Friday, October 22, 2010

let x=x

questioning the assumption that our lives are equivalent to the products others choose to create is a wonderful impulse. what time we have and give to the demands of the world should be considered.

a problem is when people feel outrage over the inane instead of the miserably absurd. take for example those who are offended by pork-barrel spending. they deem the products - such as a "donkey museum" - to lack equivalence. what they neglect is the alternative: a system that fuels itself upon stripping the lives of others. this creates an endlessly widening rift between the value of one life to another.

this may be the main reason that those in power are promoting the economic strife expressed by those affiliated with the tea party. what is unfortunate is that the basis of that strife comes from a well-reasoned position. as i said before, it questions the value system placed on one's life by another. however, it is ultimately turned on itself and self-reflection is removed. that way it is possible to capitalize on a very emotional impulse with a specific, ethical logic while simultaneously creating an argument that goes against that very logic.
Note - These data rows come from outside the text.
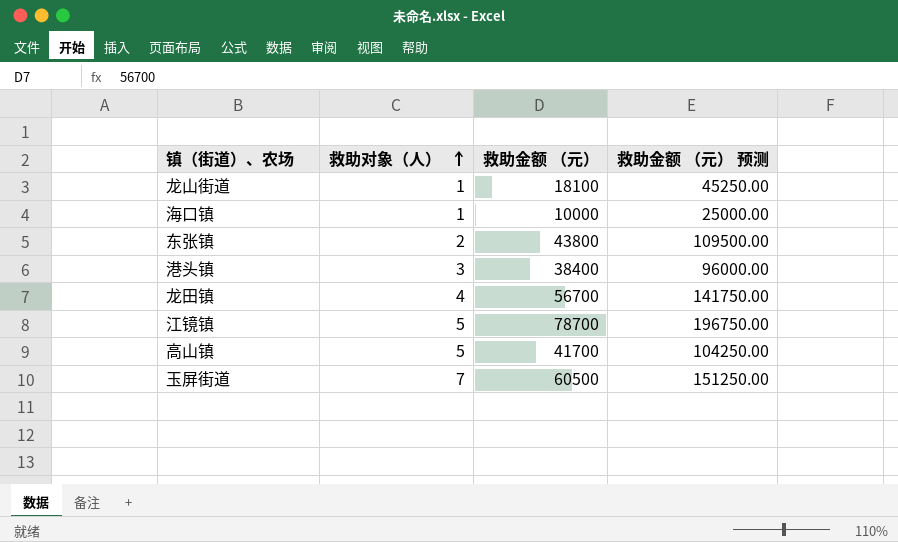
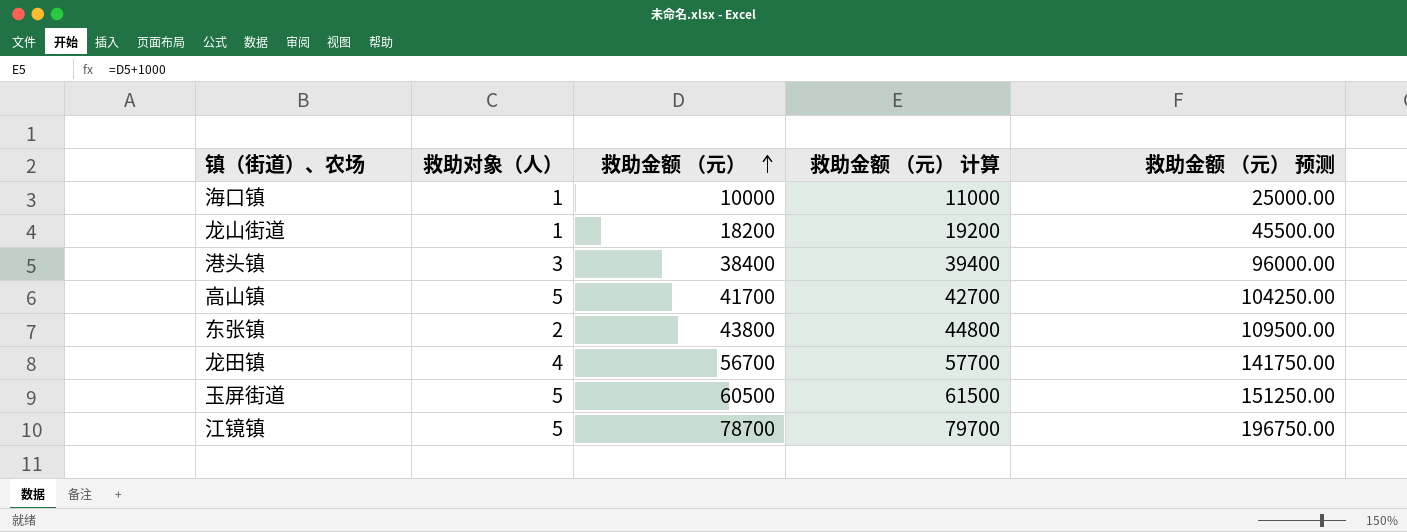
row order: 救助对象（人） ascending -> 救助金额 （元） ascending
column 救助金额 （元） 计算 | formula: none -> [救助金额 （元）] + 1000
龙山街道 | 救助金额 （元）: 18100 -> 18200
龙山街道 | 救助金额 （元） 预测: 45250.00 -> 45500.00
玉屏街道 | 救助对象（人）: 7 -> 5

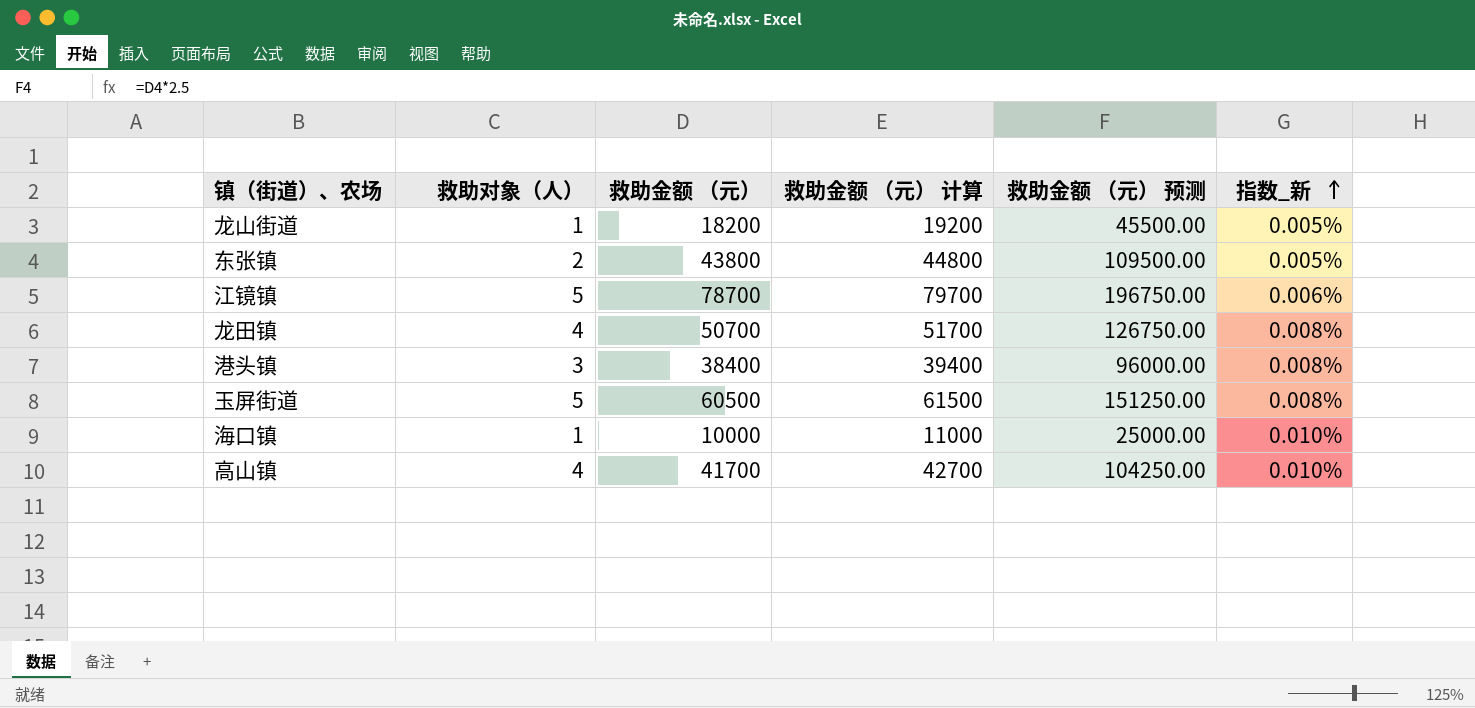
row order: 救助金额 （元） ascending -> 指数_新 ascending
column 指数_新 | formula: none -> [救助对象（人）] / [救助金额 （元）]
龙田镇 | 救助金额 （元）: 56700 -> 50700
龙田镇 | 救助金额 （元） 计算: 57700 -> 51700
龙田镇 | 救助金额 （元） 预测: 141750.00 -> 126750.00
高山镇 | 救助对象（人）: 5 -> 4

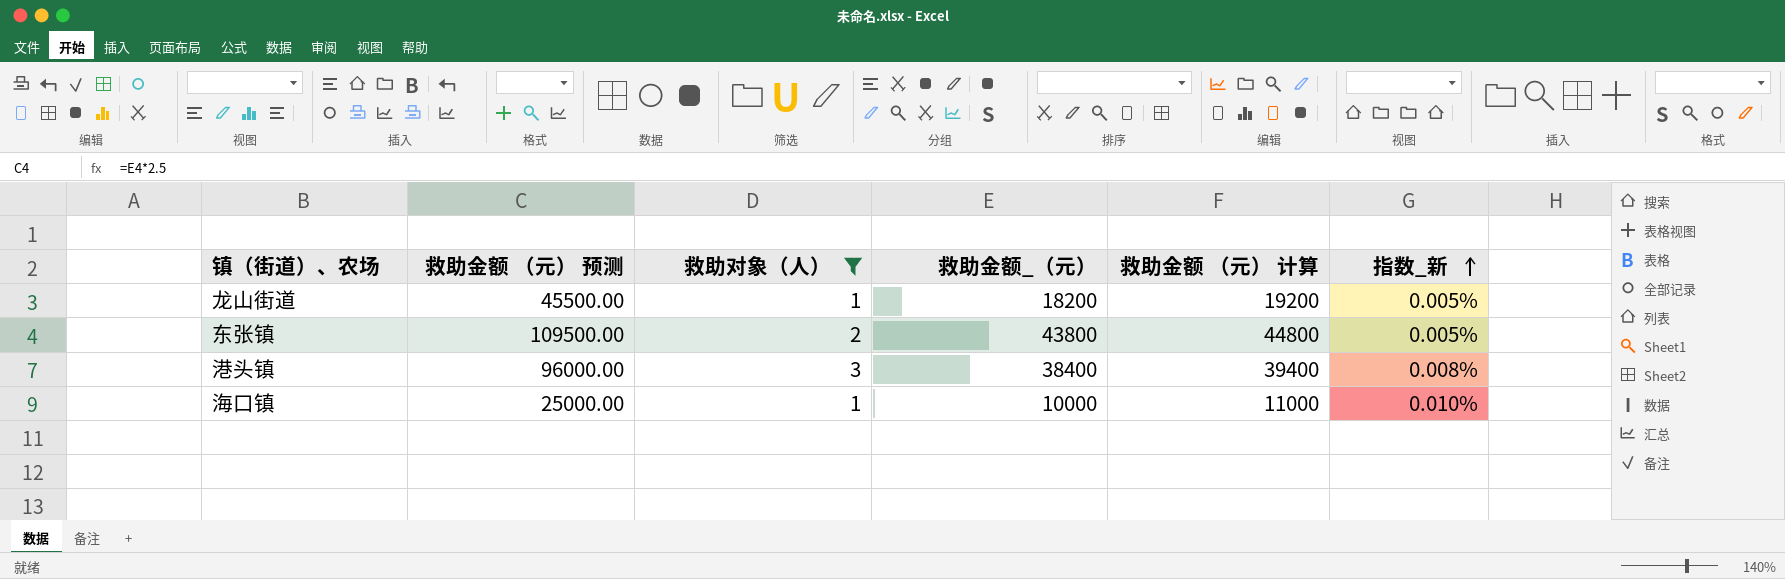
filter: none -> 救助对象（人） <= 3
column 救助金额 （元） 预测 | position: 5 -> 2
column name: 救助金额 （元） -> 救助金额_（元）

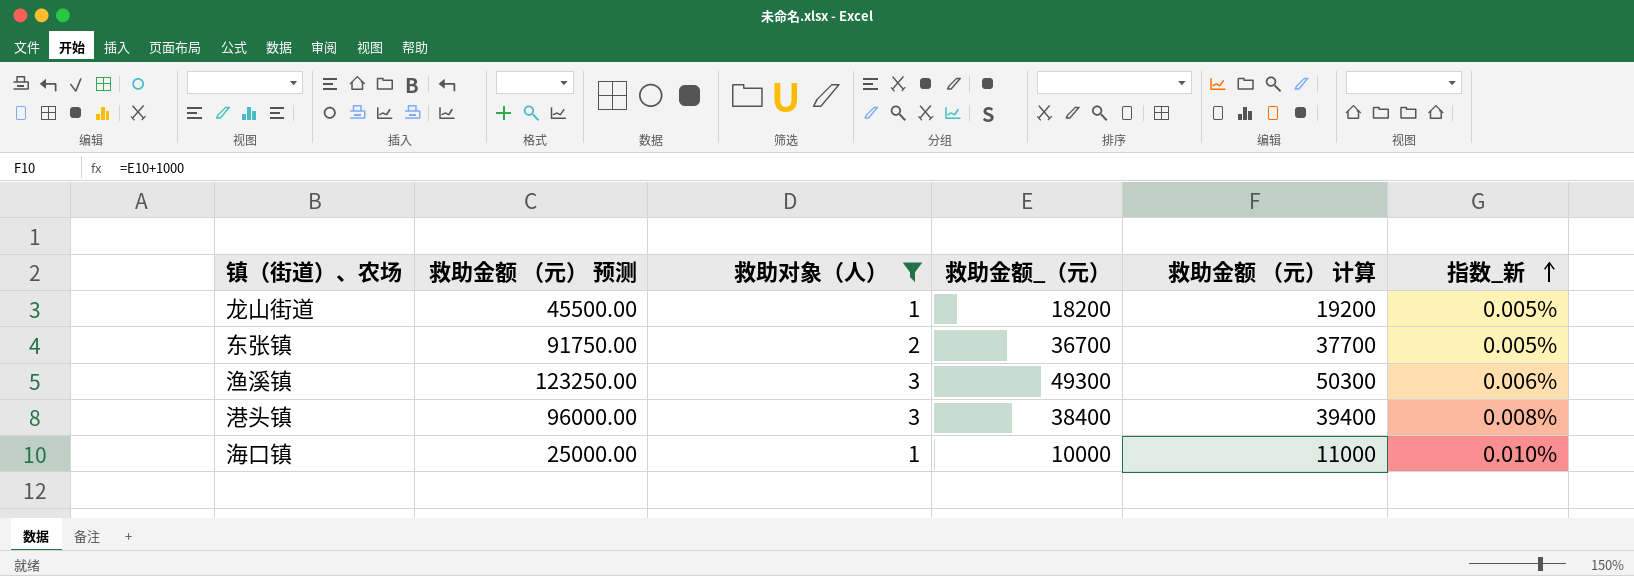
东张镇 | 救助金额 （元） 预测: 109500.00 -> 91750.00
东张镇 | 救助金额_（元）: 43800 -> 36700
东张镇 | 救助金额 （元） 计算: 44800 -> 37700
row 渔溪镇: none -> 123250.00 | 3 | 49300 | 50300 | 0.006%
what's more, it lives by the argument.

just to clarify, my use of mo tucker's example isn't to mock her. i'm just little under the influence and felt like riffing off of that last post.

night!

3 comments:

BDR said...

http://www.youtube.com/watch?v=ByLk6cwEsoU

Dog's New Clothes said...

For what it's worth, I thing Mrs. Lou Reed should make an appearance in every headline or comment thread.

ms_xeno said...

I feel like I should have no sympathy at all for the local brand of Tea Party politics. Yet it's hard not to sometimes, because so many of the local "progressives" that fly into a frenzy at the mere mention of same are themselves so mind-blowingly, abysmally stupid and self-absorbed.